Costa Rica News – About 1,500 years ago, an ancient people built a road as wide and solid as a modern highway through the middle of Costa Rica’s rain forest. It must have been a challenge for the naked hunters and gatherers, who aren’t believed to have had beasts of burden or anything resembling wheels. But somehow they also built elaborately engineered aqueducts to bring water from distant mountains to a city that covered kilometers. The system still runs perfectly, despite almost daily earthquakes.
The civilization that built it, however, disappeared 1,000 years ago.
I’d been haunted by these mysteries for a decade, ever since an archeologist led me to the lost city of Guayabo in Costa Rica’s mountains.
So on a return visit to Central America last winter, I went in search of answers. And I discovered that even though the site is now part of a national park, exploring it is still such an Indiana Jones experience that it remains virtually unknown. What experts can say for sure is that the city was a crossroads between the Mayan and Inca empires, and that the jungle swallowed up their traces long before the Spaniards settled Costa Rica.
“We’re left with four basic questions: Where did they come from? How did they live? Who built these structures? And what happened to them?” says Jorge Solano, one of a few guides in the area certified to lead visitors around Guayabo.
He’s got a four-wheel-drive, the best choice for the steep climb up a mountain to an elevation of 1,300 metres. While the site’s just 18 kilometres northeast of the modern city of Turrialba, it can take an hour to reach.
Few people live around the park, and it’s simple to see why. The shattered remains of earthquake-smashed wooden homes litter steep mountain slopes; the regular shaking and heaving has raised areas and sunk others, leaving the hills with a washboard look. In some places, an entire lane of the road through has fallen away into the deep valley, and at one point there’s a wide split in the pavement where a fault line recently cracked open.
For the last kilometre, the road turns into a gravel trail.
At the entrance to the Guayabo National Monument, a hut houses a diorama of what the area might have looked like in its heyday, around 600 AD. Huge stone circles are believed to be the foundations of barn-shaped and conical buildings built of wood and thatch. Some would have been more than four storeys tall, but not one fragment of wood remains today thanks to hungry termites and leaf-cutter ants.
We trek uphill through the rain forest, along narrow trails that snake between enormous trees wrapped with vines and orchids and home to toucans and monkeys. At one point, Solano points to what appears to be a couple of twisted black vines: “Two boa constrictors mating.”
We pass excavated stone tombs that contained elaborately painted pottery and jade knives. (Today they’re in museums.) Rocks along the trail are decorated with carvings that feature images of jaguars, alligators and wide-eyed gremlin faces.
No discernible writing has ever been found. But the roadway is a clear indication that serious engineers once lived here.

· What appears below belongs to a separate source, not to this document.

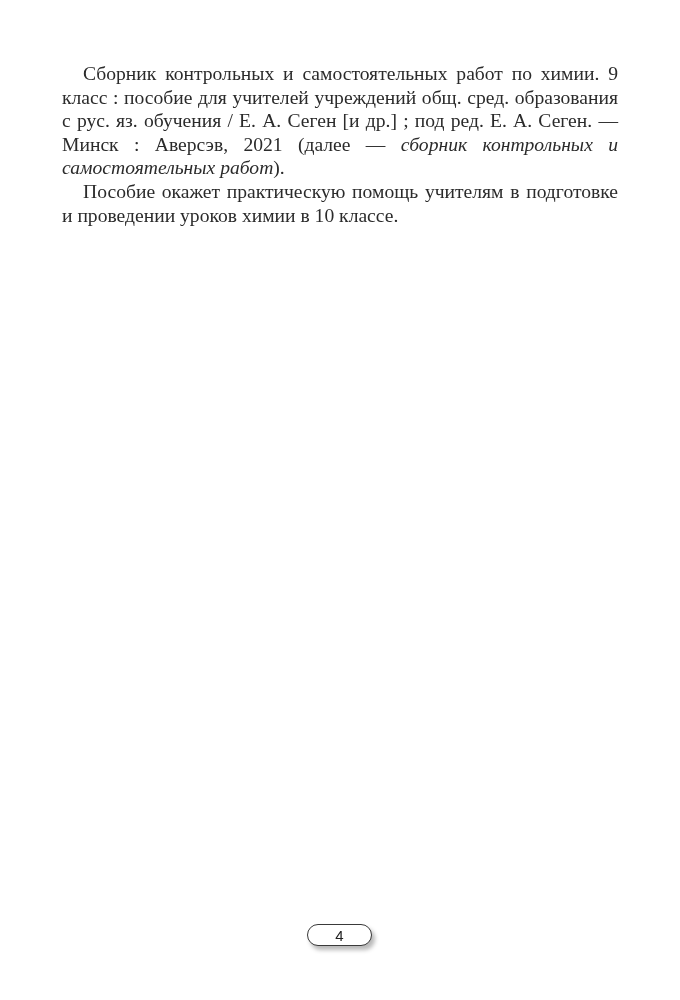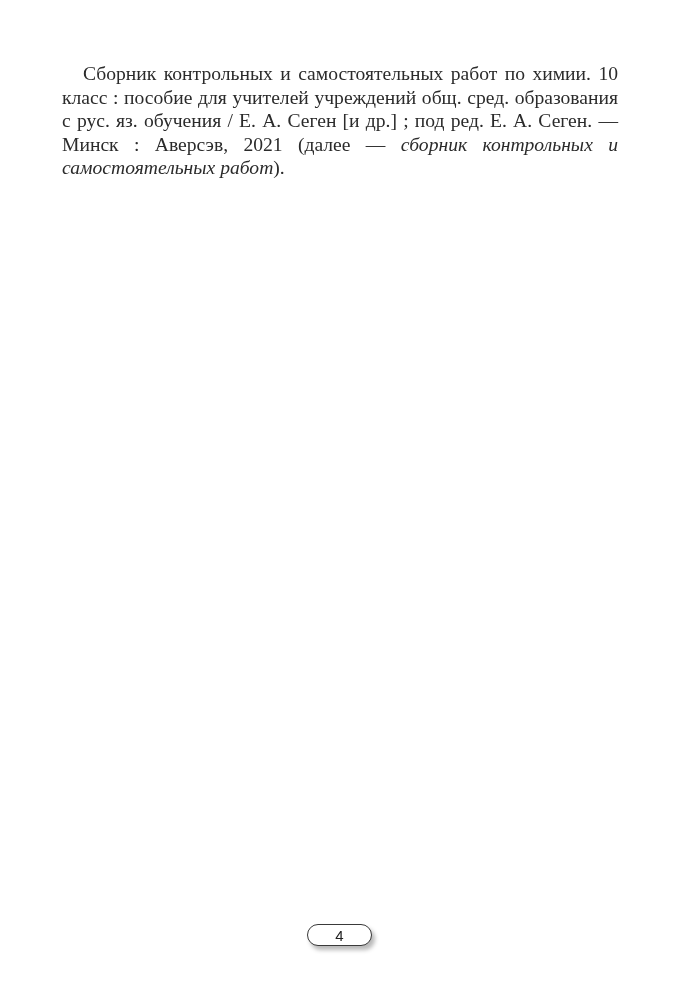"Сборник контрольных и самостоятельных" span { text: 10 -> 9 }
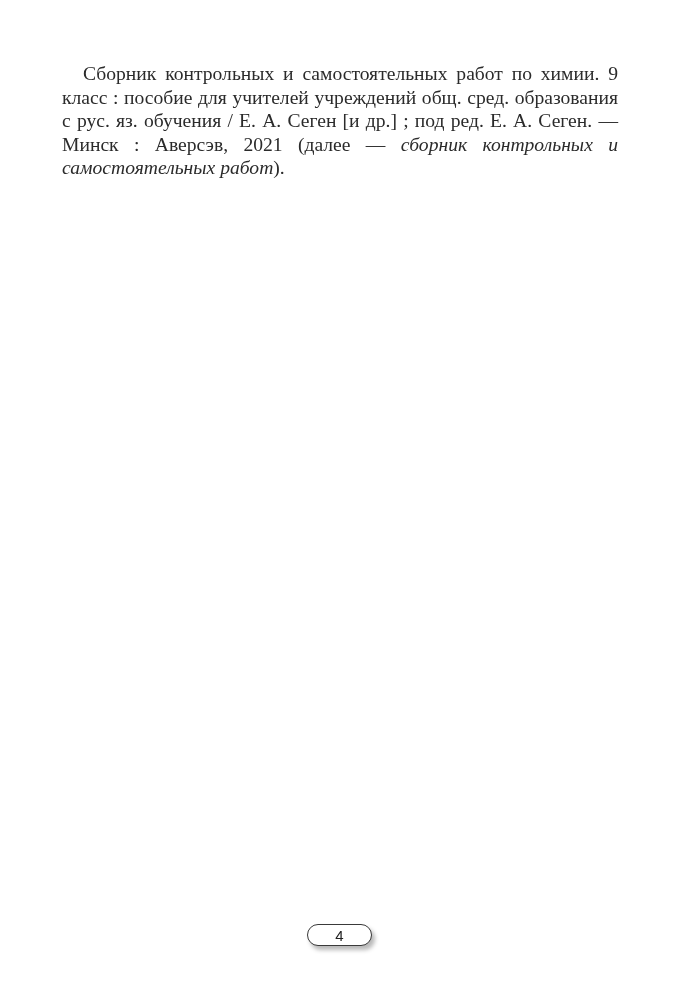"Пособие окажет практическую помощь" p { html: none -> <p> <span>Пособие окажет практическую помощь учителям в подготовке и проведении уроков химии в 10 классе.</span> </p> }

You come across it after hiking for about 20 minutes; an unearthed section runs for about half a kilometre in a clearing. It is more than eight metres wide – think of a major city thoroughfare – with a metre-thick base of huge stones snugly fit together and a flat, level surface. It is much better built, and much smoother, than the road we took to get here, one built with the benefit of modern earth-moving equipment.
Radar images have traced stone trails radiating from here across Costa Rica. A preliminary dig at Mercedes, another lost city, has also produced evidence of a broad stone “causeway” similar in width, but less well preserved.
What purpose could this broad roadway in Guayabo have served?
Then a thought occurs to me: You could land a plane on this. Far-fetched as it seems, the theory fits with other unexplained artifacts from Central and South America that I’ve seen in museums – decorative ornaments in gold or silver, whose shapes resemble aircraft. The objects, which have stubby rounded wings and tails like a modern airplane, are estimated to have been cast in a period between 500 and 800 AD.
That makes them contemporary with Guayabo.
Intriguingly, the broad road ends at the edge of the settlement, where a series of steps leads into a big enclosure that today is known as the toll booth. It’s believed this high walled area was where incoming goods were inspected and appropriate gifts were given to the chiefs of the city. That sounds a lot like customs and immigration to me, even though no one’s ever found a Mayan passport. It’s just my speculation, mind you. I’ll leave theories about the chariots of the pre-Columbians to the experts.
Still, I remain haunted: Could the early Costa Ricans have been a lot more advanced and well travelled than we give them credit for today?